[PATCH v3 5/5] drm/amdgpu: switch workload context to/from compute

Tue Sep 27 14:48:47 UTC 2022

Am 2022-09-27 um 02:12 schrieb Christian König:
> Am 26.09.22 um 23:40 schrieb Shashank Sharma:
>> This patch switches the GPU workload mode to/from
>> compute mode, while submitting compute workload.
>>
>> Signed-off-by: Alex Deucher <alexander.deucher at amd.com>
>> Signed-off-by: Shashank Sharma <shashank.sharma at amd.com>
>
> Feel free to add my acked-by, but Felix should probably take a look as 
> well.

This look OK purely from a compute perspective. But I'm concerned about 
the interaction of compute with graphics or multiple graphics contexts 
submitting work concurrently. They would constantly override or disable 
each other's workload hints.

For example, you have an amdgpu_ctx with 
AMDGPU_CTX_WORKLOAD_HINT_COMPUTE (maybe Vulkan compute) and a KFD 
process that also wants the compute profile. Those could be different 
processes belonging to different users. Say, KFD enables the compute 
profile first. Then the graphics context submits a job. At the start of 
the job, the compute profile is enabled. That's a no-op because KFD 
already enabled the compute profile. When the job finishes, it disables 
the compute profile for everyone, including KFD. That's unexpected.

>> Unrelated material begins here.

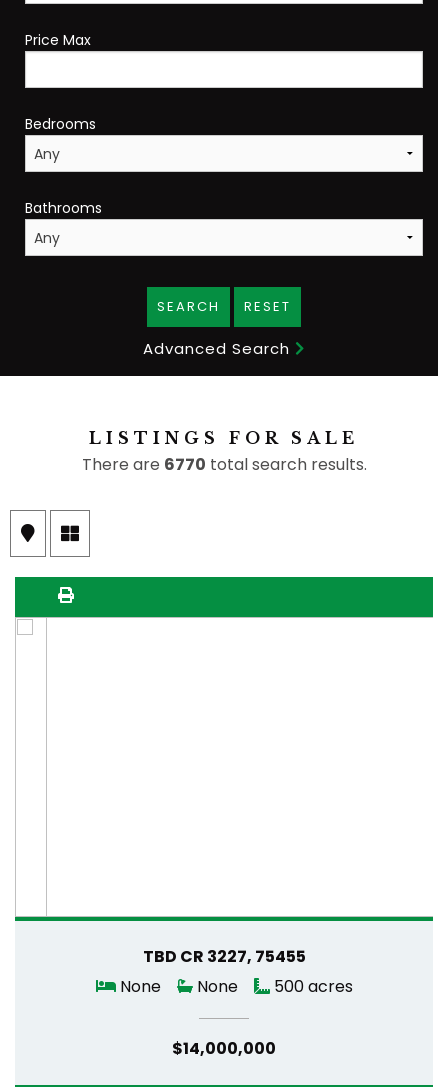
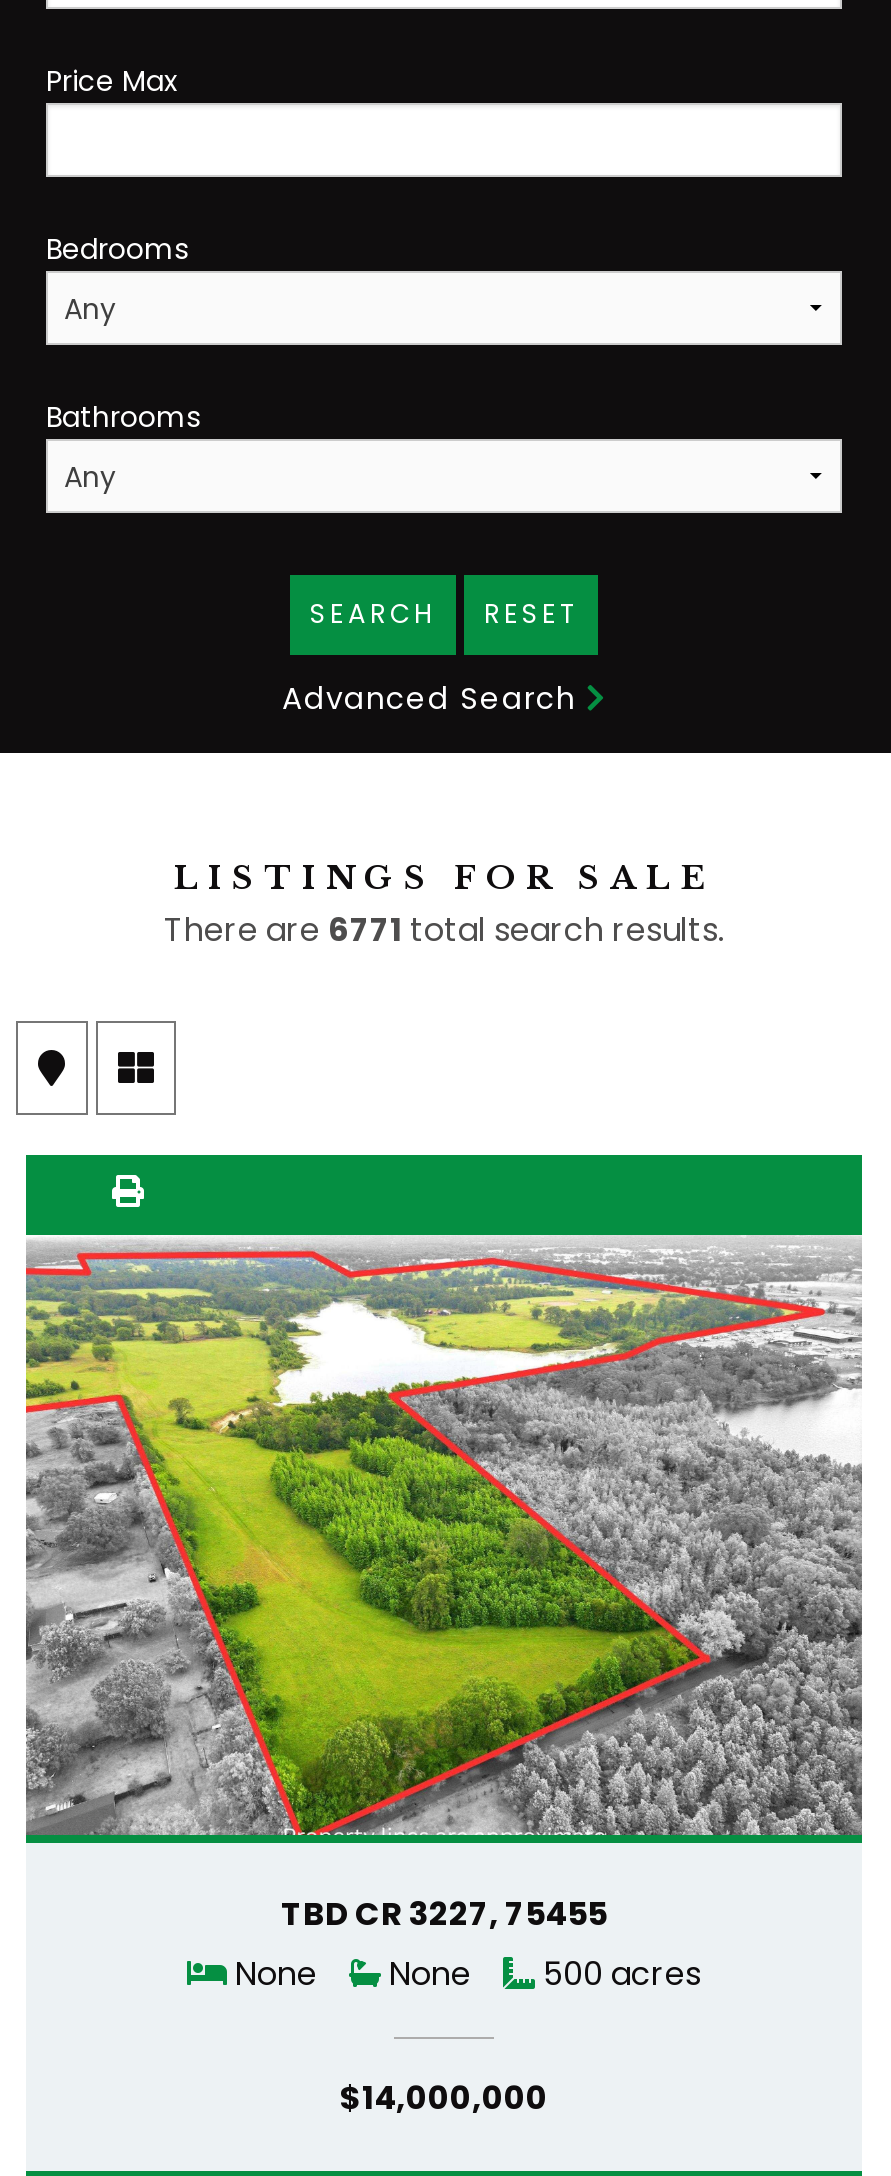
+ [image]

- There are 6770 total search results.
+ There are 6771 total search results.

Or you have multiple VCN contexts. When context1 finishes a job, it 
disables the VIDEO profile. But context2 still has a job on the other 
VCN engine and wants the VIDEO profile to still be enabled.

Regards,
   Felix

>
> Christian.
>
>> ---
>>   drivers/gpu/drm/amd/amdgpu/amdgpu_amdkfd.c | 14 +++++++++++---
>>   1 file changed, 11 insertions(+), 3 deletions(-)
>>
>> diff --git a/drivers/gpu/drm/amd/amdgpu/amdgpu_amdkfd.c 
>> b/drivers/gpu/drm/amd/amdgpu/amdgpu_amdkfd.c
>> index 5e53a5293935..1caed319a448 100644
>> --- a/drivers/gpu/drm/amd/amdgpu/amdgpu_amdkfd.c
>> +++ b/drivers/gpu/drm/amd/amdgpu/amdgpu_amdkfd.c
>> @@ -34,6 +34,7 @@
>>   #include "amdgpu_ras.h"
>>   #include "amdgpu_umc.h"
>>   #include "amdgpu_reset.h"
>> +#include "amdgpu_ctx_workload.h"
>>     /* Total memory size in system memory and all GPU VRAM. Used to
>>    * estimate worst case amount of memory to reserve for page tables
>> @@ -703,9 +704,16 @@ int amdgpu_amdkfd_submit_ib(struct amdgpu_device 
>> *adev,
>>     void amdgpu_amdkfd_set_compute_idle(struct amdgpu_device *adev, 
>> bool idle)
>>   {
>> -    amdgpu_dpm_switch_power_profile(adev,
>> -                    PP_SMC_POWER_PROFILE_COMPUTE,
>> -                    !idle);
>> +    int ret;
>> +
>> +    if (idle)
>> +        ret = amdgpu_clear_workload_profile(adev, 
>> AMDGPU_CTX_WORKLOAD_HINT_COMPUTE);
>> +    else
>> +        ret = amdgpu_set_workload_profile(adev, 
>> AMDGPU_CTX_WORKLOAD_HINT_COMPUTE);
>> +
>> +    if (ret)
>> +        drm_warn(&adev->ddev, "Failed to %s power profile to compute 
>> mode\n",
>> +             idle ? "reset" : "set");
>>   }
>>     bool amdgpu_amdkfd_is_kfd_vmid(struct amdgpu_device *adev, u32 vmid)
>